On 14.12.22 10:26, Peter Eisentraut wrote:
> This patch exposes the ICU facility to add custom collation rules to a 
> standard collation.  This would allow users to customize any ICU 
> collation to whatever they want.  A very simple example from the 
> documentation/tests:
> 
> CREATE COLLATION en_custom
>      (provider = icu, locale = 'en', rules = '&a < g');
> 
> This places "g" after "a" before "b".  Details about the syntax can be 
> found at 
> <https://unicode-org.github.io/icu/userguide/collation/customization/>.
> 
> The code is pretty straightforward.  It mainly just records these rules 
> in the catalog and feeds them to ICU when creating the collator object.

Attachment

Re: Allow tailoring of ICU locales with custom rules

From
vignesh C
Date:
On Thu, 5 Jan 2023 at 20:45, Peter Eisentraut
<peter.eisentraut@enterprisedb.com> wrote:
>
> Patch needed a rebase; no functionality changes.

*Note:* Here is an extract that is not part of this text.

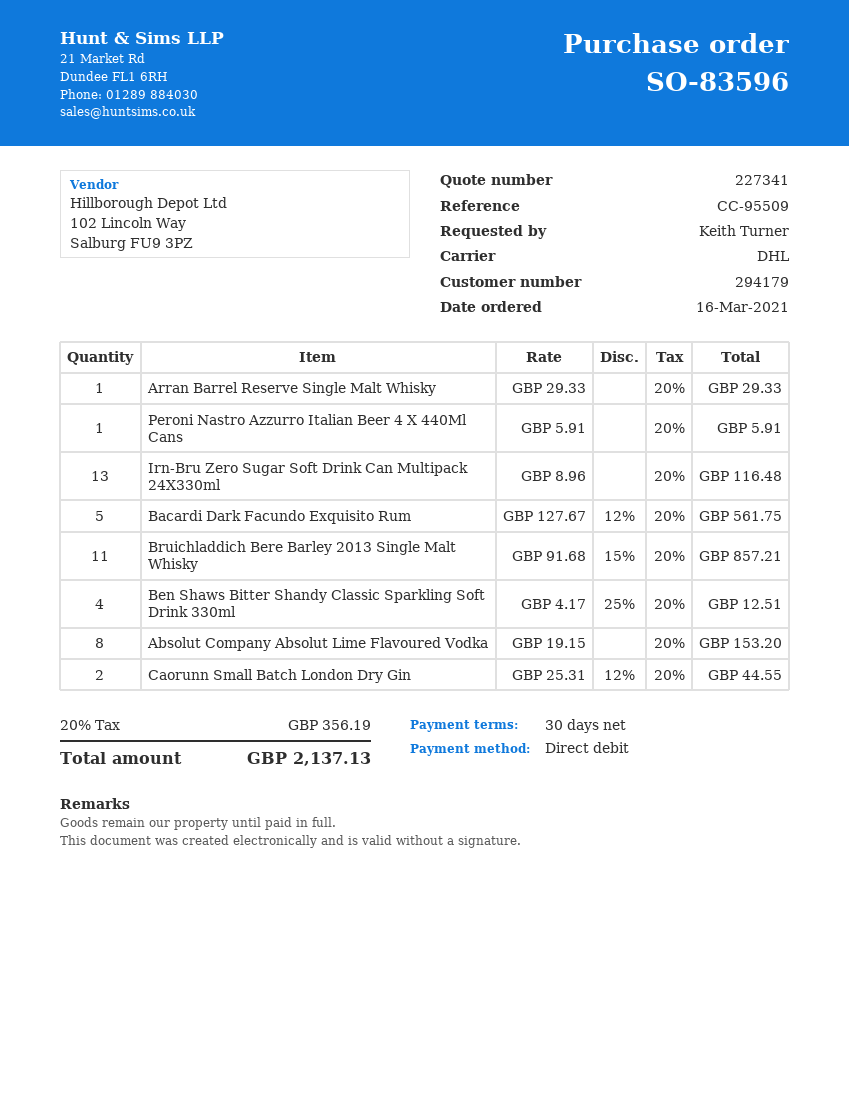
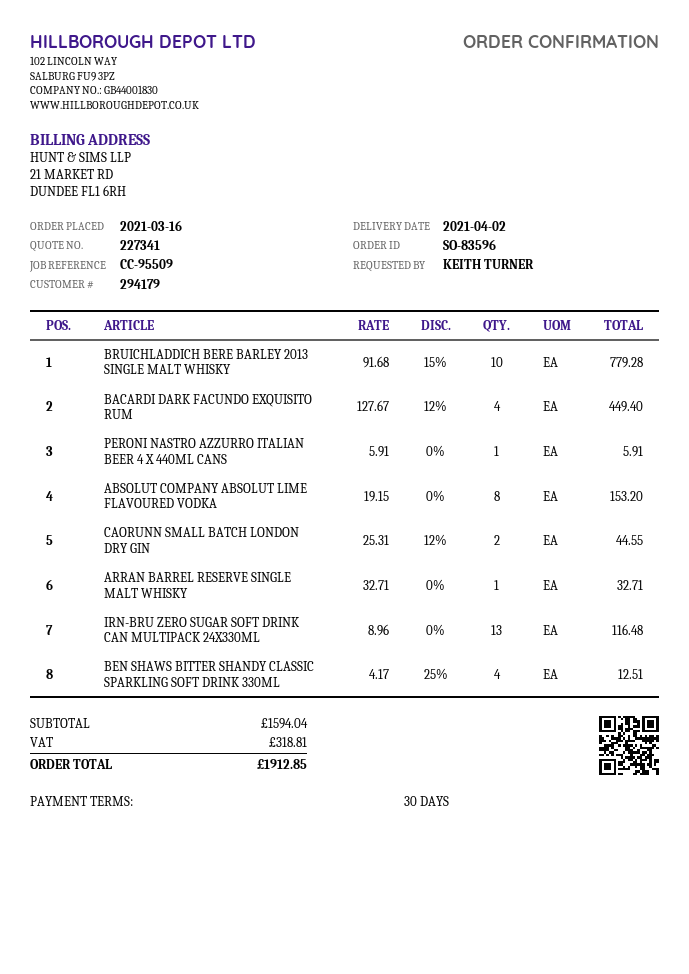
Arran Barrel Reserve Single Malt Whisky: 1 x 29.33 = 29.33 -> 1 x 32.71 = 32.71
Bacardi Dark Facundo Exquisito Rum: 5 x 127.67 - 12% = 561.75 -> 4 x 127.67 - 12% = 449.40
Bruichladdich Bere Barley 2013 Single Malt Whisky: 11 x 91.68 - 15% = 857.21 -> 10 x 91.68 - 15% = 779.28
tax: 356.19 -> 318.81
total: 2137.13 -> 1912.85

The patch does not apply on top of HEAD as in [1], please post a rebased patch:

=== Applying patches on top of PostgreSQL commit ID
d952373a987bad331c0e499463159dd142ced1ef ===
=== applying patch
./v2-0001-Allow-tailoring-of-ICU-locales-with-custom-rules.patch
patching file doc/src/sgml/catalogs.sgml
patching file doc/src/sgml/ref/create_collation.sgml
patching file doc/src/sgml/ref/create_database.sgml
Hunk #1 FAILED at 192.
1 out of 1 hunk FAILED -- saving rejects to file
doc/src/sgml/ref/create_database.sgml.rej

[1] - http://cfbot.cputube.org/patch_41_4075.log

Regards,
Vignesh



Re: Allow tailoring of ICU locales with custom rules

From
Peter Eisentraut
Date:
On 11.01.23 03:50, vignesh C wrote:
> On Thu, 5 Jan 2023 at 20:45, Peter Eisentraut
> <peter.eisentraut@enterprisedb.com> wrote:
>>
>> Patch needed a rebase; no functionality changes.
> 
> The patch does not apply on top of HEAD as in [1], please post a rebased patch:

Updated patch attached.
Attachment

Re: Allow tailoring of ICU locales with custom rules

From
Laurenz Albe
Date:
On Mon, 2023-01-16 at 12:18 +0100, Peter Eisentraut wrote:
> Updated patch attached.

I like that patch.  It applies and passes regression tests.

I played with it:

  CREATE COLLATION german_phone (LOCALE = 'de-AT', PROVIDER = icu, RULES = '&oe < ö');

  SELECT * FROM (VALUES ('od'), ('oe'), ('of'), ('p'), ('ö')) AS q(c)
  ORDER BY c COLLATE german_phone;

   c
  ════
   od
   oe
   ö
   of
   p
  (5 rows)

Cool so far.  Now I created a database with that locale:

  CREATE DATABASE teutsch LOCALE_PROVIDER icu ICU_LOCALE german_phone
     LOCALE "de_AT.utf8" TEMPLATE template0;

Now the rules are not in "pg_database":

  SELECT datcollate, daticulocale, daticurules FROM pg_database WHERE datname = 'teutsch';

   datcollate │ daticulocale │ daticurules
  ════════════╪══════════════╪═════════════
   de_AT.utf8 │ german_phone │ ∅
  (1 row)

I connect to the database and try:

  SELECT * FROM (VALUES ('od'), ('oe'), ('of'), ('p'), ('ö')) AS q(c)
  ORDER BY c COLLATE german_phone;

  ERROR:  collation "german_phone" for encoding "UTF8" does not exist
  LINE 1: ... ('oe'), ('of'), ('p'), ('ö')) AS q(c) ORDER BY c COLLATE ge...
                                                               ^

Indeed, the collation isn't there...

I guess that it is not the fault of this patch that the collation isn't there,
but I think it is surprising.  What good is a database collation that does not
exist in the database?

What might be the fault of this patch, however, is that "daticurules" is not
set in "pg_database".  Looking at the code, that column seems to be copied
from the template database, but cannot be overridden.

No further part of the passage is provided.